Lately, and by mere coincidence, I was discussing programming language choices. When or why should you choose language X over Y. And apart from the usual suspects like
- “familiarity in the team”
- “interoperability with other pieces in the ecosystem” and
- “existing dependencies that we can leverage”
the idea of how to deal with complexity came up.
In this blog post I would like to explore an idea that I can so clearly see with graphs in my mind, but takes more than a quick chat to get across. So hopefully, next time I’m in a position to talk about languages or any other technology to tackle a problem, I can point to random graphs1 in this article and it will make more sense to my interlocutor.
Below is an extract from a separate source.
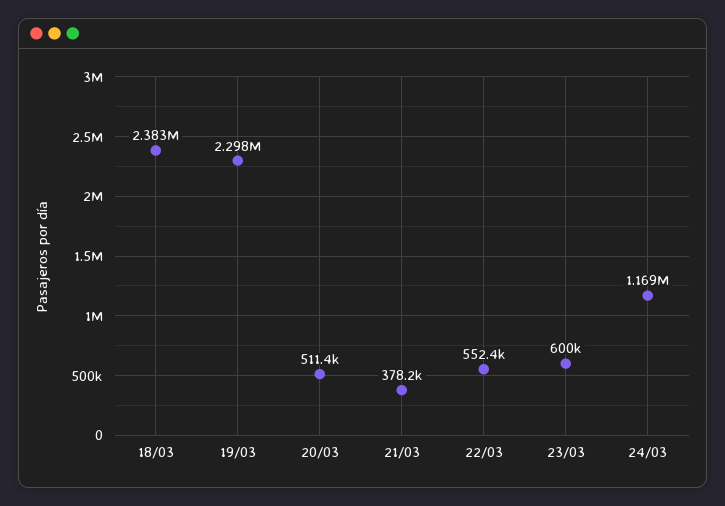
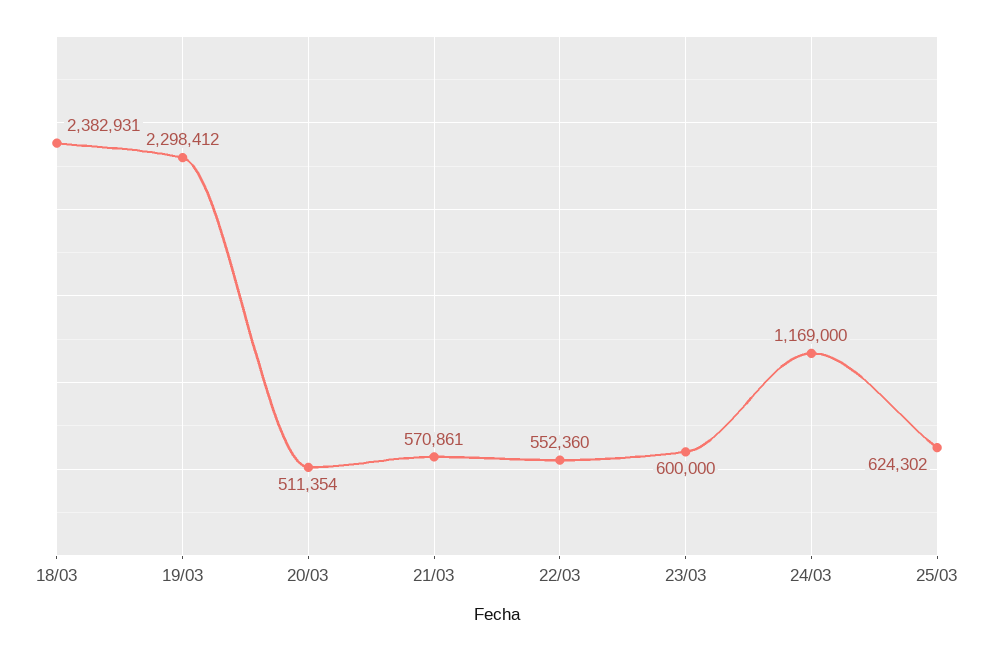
21/03: 378200 -> 570861
25/03: none -> 624302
The graphs here were made with jazcarate :: Rough Graph.
Limits
So, let’s start by setting the groundwork for the next graphs. Some axioms we’ll assume true for the sake of discussion:
Complexity
There is an upper- and lower-bound on the complexity of any given system.
The lower limit should be fairly easy to convince, there is such thing as a trivial program2. On the other hand, the higher bound. And this is a bit more contentious. One can think of this limit as either:
- The allowed limit of the universe. A sub-system can never be more complex than the system on which it is embedded.
- Or, if simulation theory is too scary, the maximum capacity of the given team to tackle.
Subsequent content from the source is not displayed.